◆ **Stored data**
-------------------------

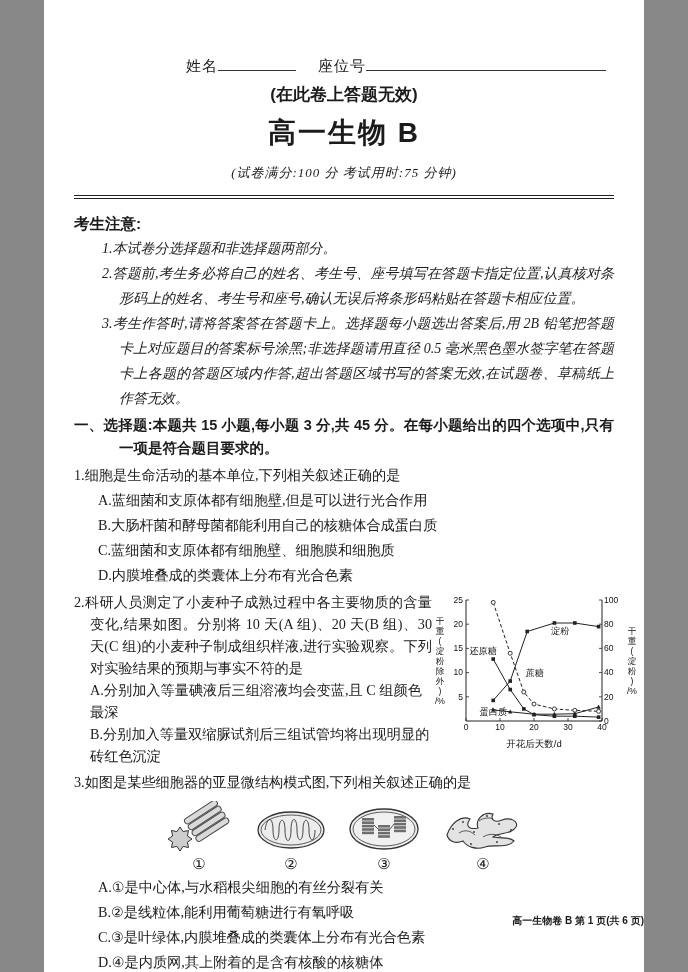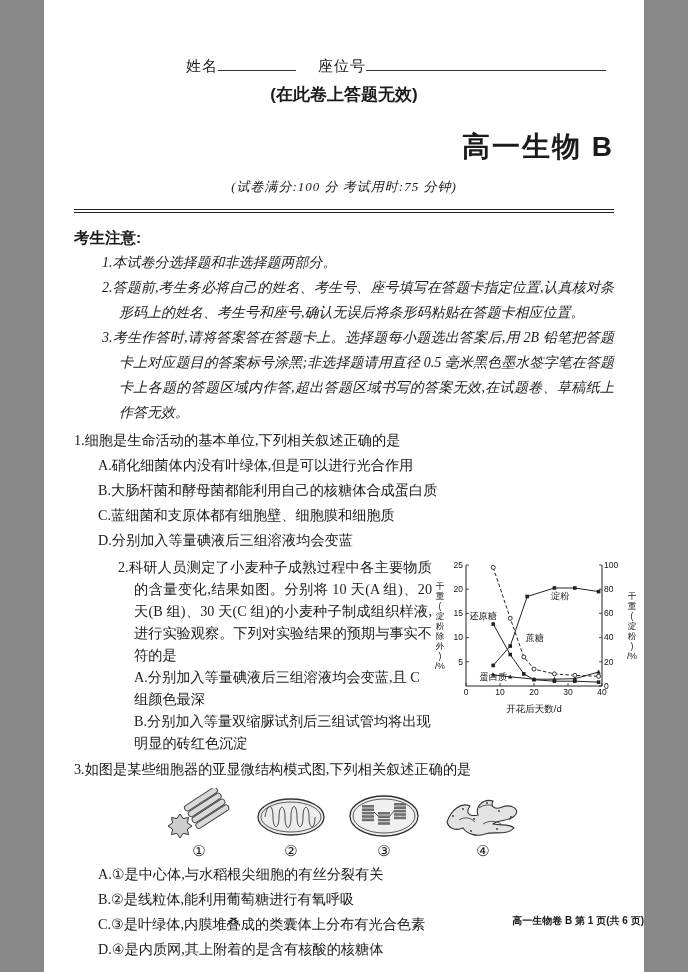--- a/index.html
+++ b/index.html
@@ -9,41 +9,41 @@
     font-family:"Liberation Serif","DejaVu Serif",serif;
   }
   .inner{padding:56px 30px 0 30px;}
   
   .name-row{margin-left:112px; font-size:15px; letter-spacing:1px;}
   .blank{display:inline-block; border-bottom:1px solid #333; height:14px; vertical-align:baseline;}
   .blank.name{width:78px; margin-right:22px;}
   .blank.seat{width:240px;}
   .invalid-notice{text-align:center; font-weight:bold; font-size:17px; margin-top:7px;
     font-family:"Liberation Sans","DejaVu Sans",sans-serif;}
-  .paper-title{text-align:right; font-weight:bold; font-size:28px; margin:22px 0 0 0;
+  .paper-title{text-align:center; font-weight:bold; font-size:28px; margin:8px 0 0 0;
     font-family:"Liberation Sans","DejaVu Sans",sans-serif; letter-spacing:2px;}
   .exam-info{text-align:center; font-size:13px; margin-top:12px; letter-spacing:1px; font-style:italic;}
   .double-rule{margin-top:13px; height:2px; border-top:1.4px solid #222; border-bottom:1px solid #222;}
   
   .notes{margin-top:12px;}
   .notes-heading{font-weight:bold; font-size:15.5px; line-height:25px;
     font-family:"Liberation Sans","DejaVu Sans",sans-serif;}
   .note-item{margin:0 0 0 28px; padding-left:17px; text-indent:-17px;
     font-size:14px; line-height:25px; text-align:justify; font-style:italic;}
   
   .section-heading{margin:3px 0 0 0; padding-left:45px; text-indent:-45px;
     font-weight:bold; font-size:14.5px; line-height:23px; text-align:justify;
     font-family:"Liberation Sans","DejaVu Sans",sans-serif;}
   
   .question{margin-top:3px;}
   .stem{margin:0; padding-left:16px; text-indent:-16px; font-size:14.2px; line-height:25px; text-align:justify;}
   .opt{margin-left:24px; font-size:14.2px; line-height:25px;}
   
   .q2-row{display:flex; align-items:flex-start;}
-  .q2-left{width:446px;margin-left:44px;}
+  .q2-left{width:446px;}
   .q2-left .stem{line-height:22px;}
   .q2-left .opt{line-height:22px; margin-left:16px;}
   .q2-chartbox{width:208px; margin-right:-26px; margin-top:2px;}
   .q2-chartbox svg{display:block;}
   
   .organelle-row{display:flex; justify-content:center; align-items:flex-end; gap:20px; margin:6px 0 2px 0;}
   .organelle{text-align:center;}
   .organelle svg{display:block; margin:0 auto;}
   .fig-label{font-size:15px; line-height:18px;}
   
@@ -69,27 +69,28 @@
 
     <div class="double-rule"></div>
 
     <div class="notes">
       <div class="notes-heading">考生注意:</div>
       <p class="note-item">1.本试卷分选择题和非选择题两部分。</p>
       <p class="note-item">2.答题前,考生务必将自己的姓名、考生号、座号填写在答题卡指定位置,认真核对条形码上的姓名、考生号和座号,确认无误后将条形码粘贴在答题卡相应位置。</p>
       <p class="note-item">3.考生作答时,请将答案答在答题卡上。选择题每小题选出答案后,用 2B 铅笔把答题卡上对应题目的答案标号涂黑;非选择题请用直径 0.5 毫米黑色墨水签字笔在答题卡上各题的答题区域内作答,超出答题区域书写的答案无效,在试题卷、草稿纸上作答无效。</p>
     </div>
 
+    <p class="section-heading">一、选择题:本题共 15 小题,每小题 3 分,共 45 分。在每小题给出的四个选项中,只有一项是符合题目要求的。</p>
 
     <div class="question">
       <p class="stem">1.细胞是生命活动的基本单位,下列相关叙述正确的是</p>
-      <div class="opt">A.硝化细菌体内没有叶绿体,但是可以进行光合作用</div>
+      <div class="opt">A.蓝细菌和支原体都有细胞壁,但是可以进行光合作用</div>
       <div class="opt">B.大肠杆菌和酵母菌都能利用自己的核糖体合成蛋白质</div>
       <div class="opt">C.蓝细菌和支原体都有细胞壁、细胞膜和细胞质</div>
-      <div class="opt">D.分别加入等量碘液后三组溶液均会变蓝</div>
+      <div class="opt">D.内膜堆叠成的类囊体上分布有光合色素</div>
     </div>
 
     <div class="question q2-row">
       <div class="q2-left">
         <p class="stem">2.科研人员测定了小麦种子成熟过程中各主要物质的含量变化,结果如图。分别将 10 天(A 组)、20 天(B 组)、30 天(C 组)的小麦种子制成组织样液,进行实验观察。下列对实验结果的预期与事实不符的是</p>
         <div class="opt">A.分别加入等量碘液后三组溶液均会变蓝,且 C 组颜色最深</div>
         <div class="opt">B.分别加入等量双缩脲试剂后三组试管均将出现明显的砖红色沉淀</div>
       </div>
       <div class="q2-chartbox">
         <svg id="chart-svg" width="208" height="158" viewBox="0 0 208 158">

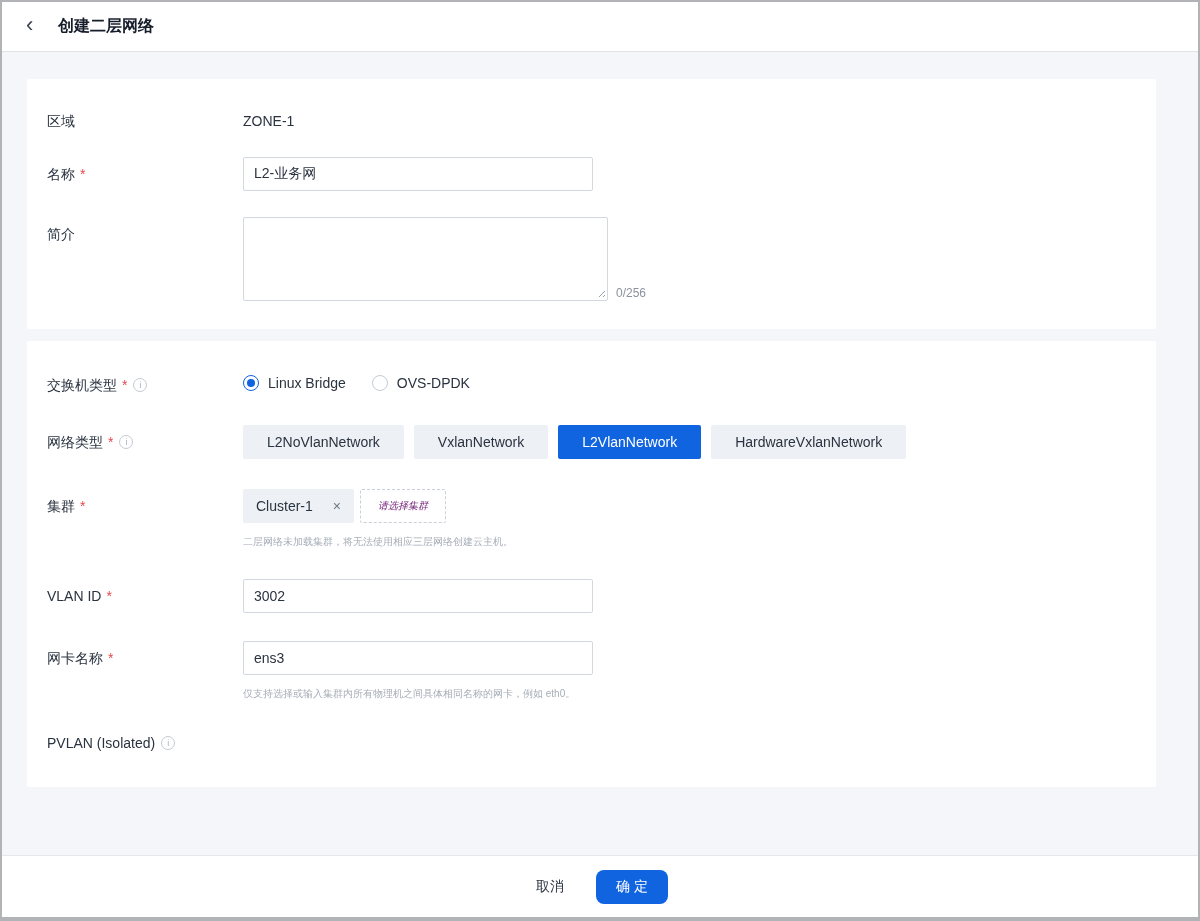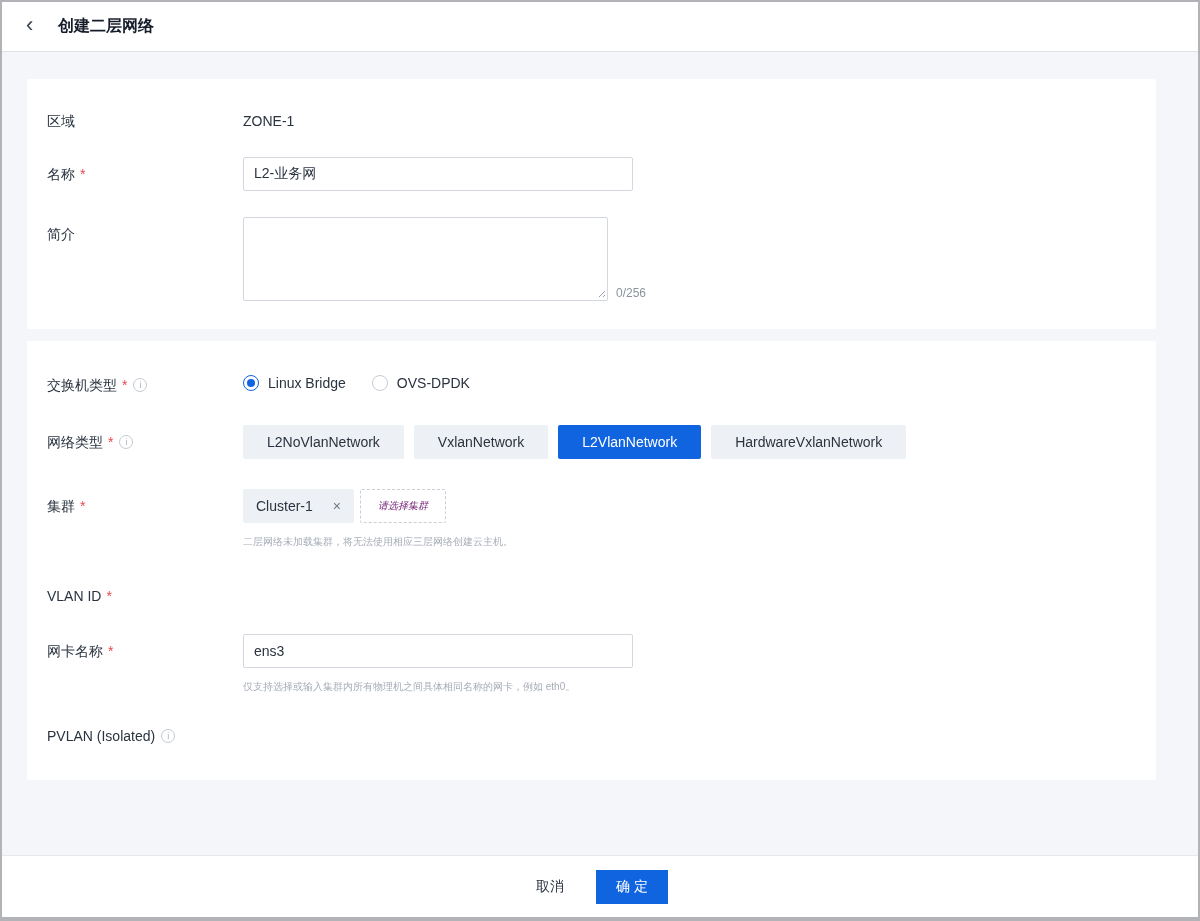--- a/index.html
+++ b/index.html
@@ -46,21 +46,21 @@
     width: 14px; height: 14px; border: 1px solid #c4cad3; border-radius: 50%;
     display: inline-flex; align-items: center; justify-content: center;
     font-size: 9px; color: #aab1bc; margin-left: 6px; font-style: normal;
     cursor: pointer; flex: 0 0 14px;
   }
 
   .row-field { flex: 1 1 auto; min-width: 0; }
   .plain-value { font-size: 14px; color: #2a3340; line-height: 20px; }
 
   .text-input {
-    width: 390px; height: 34px; border: 1px solid #d3d8df; border-radius: 2px;
+    width: 350px; height: 34px; border: 1px solid #d3d8df; border-radius: 2px;
     padding: 0 10px; font-size: 14px; color: #2a3340; background: #fff;
     font-family: inherit; outline: none;
   }
 
   
   .textarea-wrap { display: flex; align-items: flex-end; }
   .textarea-box { position: relative; }
   .desc-textarea {
     width: 365px; height: 84px; border: 1px solid #d3d8df; border-radius: 2px;
     padding: 6px 10px; font-size: 14px; color: #2a3340; resize: none;
@@ -130,21 +130,21 @@
   .page-footer {
     flex: 0 0 62px; background: #ffffff; border-top: 1px solid #e4e7ec;
     display: flex; align-items: center; justify-content: center;
     padding: 0 28px; gap: 28px;
   }
   .btn-text {
     background: none; border: none; font-size: 14px; color: #2a3340;
     cursor: pointer; font-family: inherit; padding: 8px 4px;
   }
   .btn-primary {
-    background: #1164e0; border: none; border-radius: 0; color: #ffffff;
+    background: #1164e0; border: none; border-radius: 8px; color: #ffffff;
     font-size: 14px; padding: 4px 20px; height: 34px; cursor: pointer;
     font-family: inherit;
   }
 </style>
 </head>
 <body>
 
 <div class="frame">
 
   <div class="page-header">
@@ -247,20 +247,23 @@
           </div>
           <div class="helper-text">二层网络未加载集群，将无法使用相应三层网络创建云主机。</div>
         </div>
       </div>
 
       <div class="form-row" style="margin-top:28px;">
         <div class="row-label">
           <span>VLAN ID</span>
           <span class="required">*</span>
         </div>
+        <div class="row-field">
+          <input type="text" class="text-input" value="3002" style="">
+        </div>
       </div>
 
       <div class="form-row" style="margin-top:28px;">
         <div class="row-label">
           <span>网卡名称</span>
           <span class="required">*</span>
         </div>
         <div class="row-field">
           <input type="text" class="text-input" value="ens3" style="">
           <div class="helper-text">仅支持选择或输入集群内所有物理机之间具体相同名称的网卡，例如 eth0。</div>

-------------------------

◆ **Task statement**
State, with no accompanying text, how many lines of the material contain the string "weight".

◆ **Written answer**
5